In sum, we hold that the District Court correctly concluded that Milk Producers were “prevailing parties” under EAJA. The Secretary has not contested the District Court’s finding that the Secretary’s position in creating a separate price for Class III butterfat was not substantially justified. Therefore, we affirm the District Court’s decision that Milk Producers are entitled to attorney’s fees and costs. We now turn to the question as to whether the District Court properly granted an enhancement in the hourly fees awarded to two of Milk Producers’ attorneys.

B. The Fee Enhancement

EAJA provides that “attorney fees shall not be awarded in excess of $125 per hour unless the court determines that an increase in the cost of living or a special factor, such as the limited availability of qualified attorneys for the proceedings involved, justifies a higher fee.” 28 U.S.C. § 2412 (d) (2) (A) (ii). Here, the District Court concluded that a “special factor” justified an enhancement in the hourly rates awarded to attorneys Yale and Barnes for one-third of the time they spent working toward obtaining the preliminary injunction. We review the District Court’s enhancement award for abuse of discretion. See Pierce v. Underwood, 487 U.S. 552, 571, 108 S.Ct. 2541, 101 L.Ed.2d 490 (1988). We conclude that the District Court abused its discretion in awarding the enhanced fee, because Milk Producers failed to establish that either Yale or Barnes had “‘some distinctive knowledge or specialized skill needful for the litigation in question.’ ” Truckers United, 329 F.3d at 894 (quoting Underwood, 487 U.S. at 572, 108 S.Ct. 2541).
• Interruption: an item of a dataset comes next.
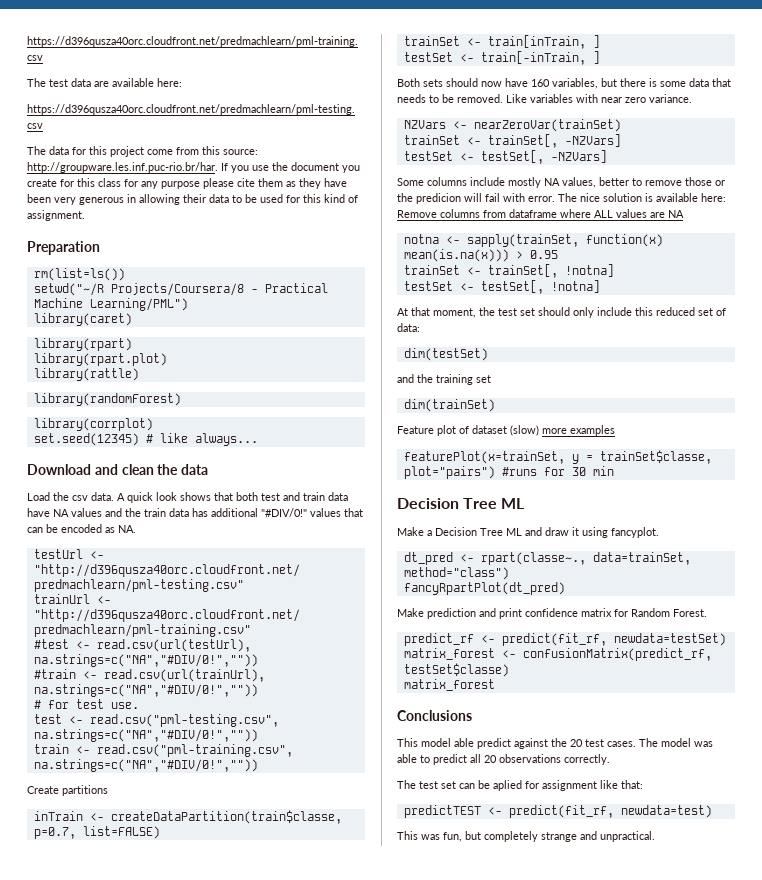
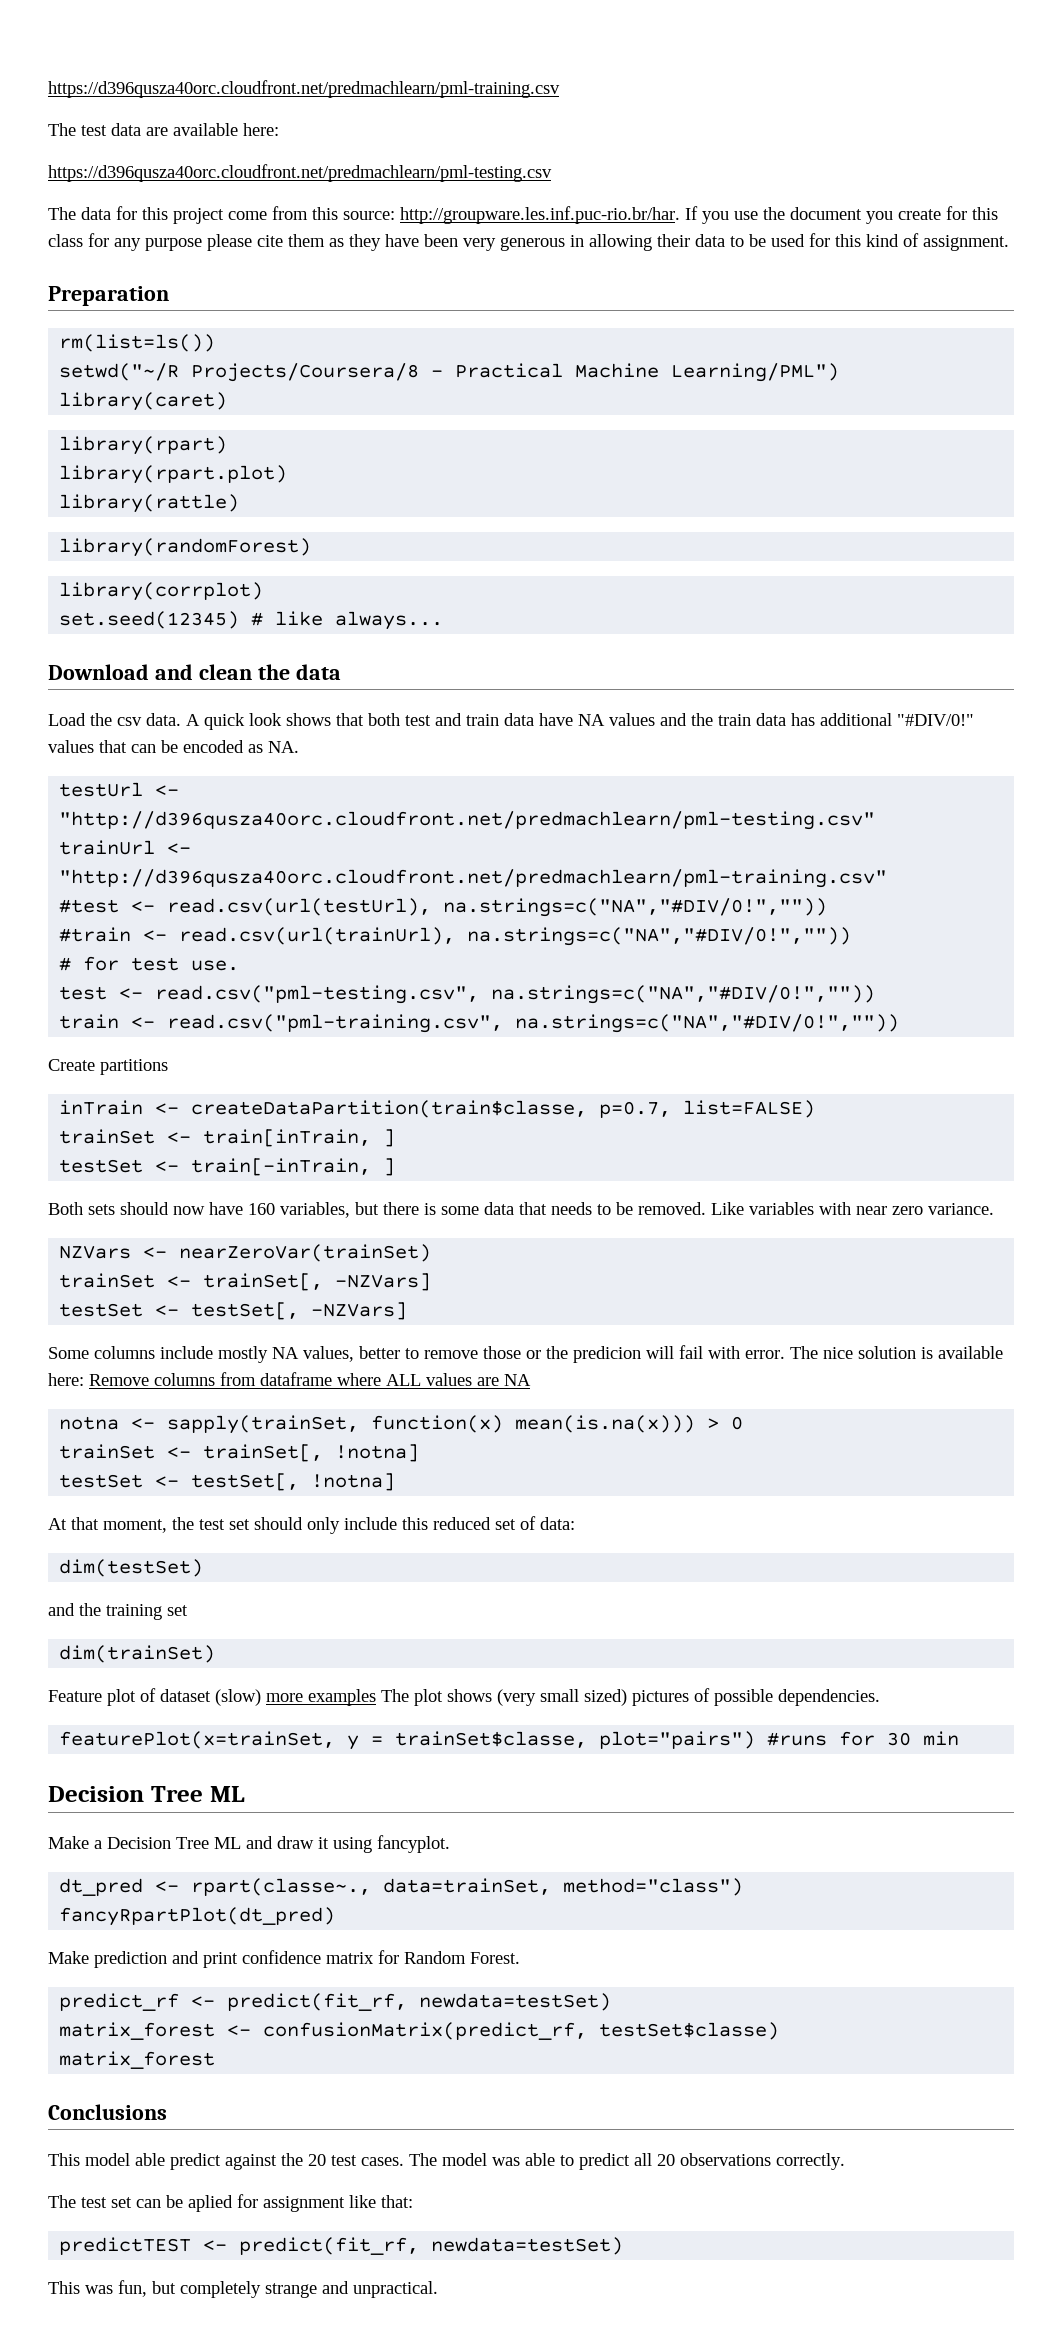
[529,250,558,259] 0.95 -> [731,1416,744,1430] 0
(615, 430) none -> [381,1688,880,1706] The plot shows (very small sized) pictures of possible dependencies.
[620,805,712,818] newdata=test) -> [431,2237,624,2255] newdata=testSet)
In Underwood, the Supreme Court explained that the reference to the “limited availability of qualified attorneys” in § 2412(d)(2)(A)(ii) “must refer to attorneys ‘qualified for the proceedings’ in some specialized sense, rather than just in their general legal competence.” Underwood, 487 U.S. at 572, 108 S.Ct. 2541. To qualify for compensation at enhanced hourly rates under this standard, an attorney must possess “some distinctive knowledge or specialized skill needful for the litigation in question,” which can include “an identifiable practice specialty such as patent law, or knowledge of foreign law or language.” Id. The Court further explained that “the other ‘special factors’ envisioned by the exception [to EAJA’s normal maximum hourly rate] must be such as are not of broad and general application.” Id. at 573, 108 S.Ct. 2541. The difficulty or undesirability of the case, the work and ability of counsel, and the results obtained do not qualify as “special factors” under the statute. Id.
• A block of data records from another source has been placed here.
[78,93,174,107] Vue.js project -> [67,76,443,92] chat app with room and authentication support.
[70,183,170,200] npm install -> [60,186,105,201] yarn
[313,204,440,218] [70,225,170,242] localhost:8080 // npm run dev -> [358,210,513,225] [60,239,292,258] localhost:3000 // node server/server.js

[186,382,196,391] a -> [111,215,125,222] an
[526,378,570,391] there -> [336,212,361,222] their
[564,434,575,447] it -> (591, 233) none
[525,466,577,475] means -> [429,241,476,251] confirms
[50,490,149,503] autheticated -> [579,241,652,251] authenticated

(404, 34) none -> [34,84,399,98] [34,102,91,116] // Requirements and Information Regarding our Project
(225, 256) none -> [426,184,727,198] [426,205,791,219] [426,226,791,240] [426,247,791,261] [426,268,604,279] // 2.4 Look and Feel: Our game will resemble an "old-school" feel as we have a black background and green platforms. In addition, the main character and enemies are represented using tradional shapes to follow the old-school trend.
Applying Underwood, we have made clear that an attorney cannot be awarded enhanced fees under the “special factor” exception based solely on expertise the lawyer acquired through practice in a spe*951cific area of administrative law. As we stated in F.J. Vollmer Co. v. Magaw, 102 F.3d 591, 598 (D.C.Cir.1996), while “lawyers practicing administrative law typically develop expertise in a particular regulated industry, whether energy, communications, railroads, or firearms ... they usually gain this expertise from experience, not from the specialized training justifying fee enhancement.” Emphasizing that nothing in the text or legislative history of EAJA suggests that Congress intended to make “all lawyers practicing administrative law in technical fields” eligible for a fee enhancement, we concluded that “expertise acquired through practice” was not a “special factor” that could warrant an enhanced fee. Id. at 598-99.
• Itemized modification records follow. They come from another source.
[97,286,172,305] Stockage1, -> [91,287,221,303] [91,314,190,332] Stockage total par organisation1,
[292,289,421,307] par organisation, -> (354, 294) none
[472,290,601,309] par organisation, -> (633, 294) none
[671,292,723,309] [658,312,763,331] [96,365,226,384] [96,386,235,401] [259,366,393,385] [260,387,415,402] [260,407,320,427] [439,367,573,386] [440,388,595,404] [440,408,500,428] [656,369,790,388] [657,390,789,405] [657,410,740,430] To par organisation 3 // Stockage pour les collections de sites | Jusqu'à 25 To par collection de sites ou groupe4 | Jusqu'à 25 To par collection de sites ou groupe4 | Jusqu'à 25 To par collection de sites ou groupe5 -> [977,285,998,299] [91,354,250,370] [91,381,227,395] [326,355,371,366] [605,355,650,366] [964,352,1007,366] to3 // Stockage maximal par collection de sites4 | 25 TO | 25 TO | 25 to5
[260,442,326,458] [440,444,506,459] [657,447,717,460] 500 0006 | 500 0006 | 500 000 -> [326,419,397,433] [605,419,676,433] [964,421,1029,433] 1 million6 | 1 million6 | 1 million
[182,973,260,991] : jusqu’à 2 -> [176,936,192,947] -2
In this case, the District Court found that attorneys Yale and Barnes had “specialized knowledge” of the “extremely complex” federal milk marketing regime. Select Milk, 304 F.Supp.2d at 55-56. The District Court further found that this specialized knowledge was “needful for the litigation in question” with respect to one-third of the hours that Yale and Barnes spent working toward obtaining the preliminary injunction. The court thus held that Yale and Barnes were entitled to compensation at enhanced rates for those hours. Id. at 57. The fundamental flaw in this analysis is that the justification the District Court offered for concluding that Yale and Barnes had “specialized knowledge” was the expertise the attorneys had acquired through practice. See id. at 57 (“Attorney Yale specializes in the representation of dairy farms and dairy cooperatives .... Attorney Barnes has spent over three decades representing dairy cooperatives on issues relating to the AMAA.”). As explained above, under the clear precedent of this circuit, such expertise acquired through practice in a particular field of administrative law is insufficient to justify an enhanced fee award under the “special factor” exception to EAJA’s normal cap on attorney’s fees. See F.J. Vollmer, 102 F.3d at 598.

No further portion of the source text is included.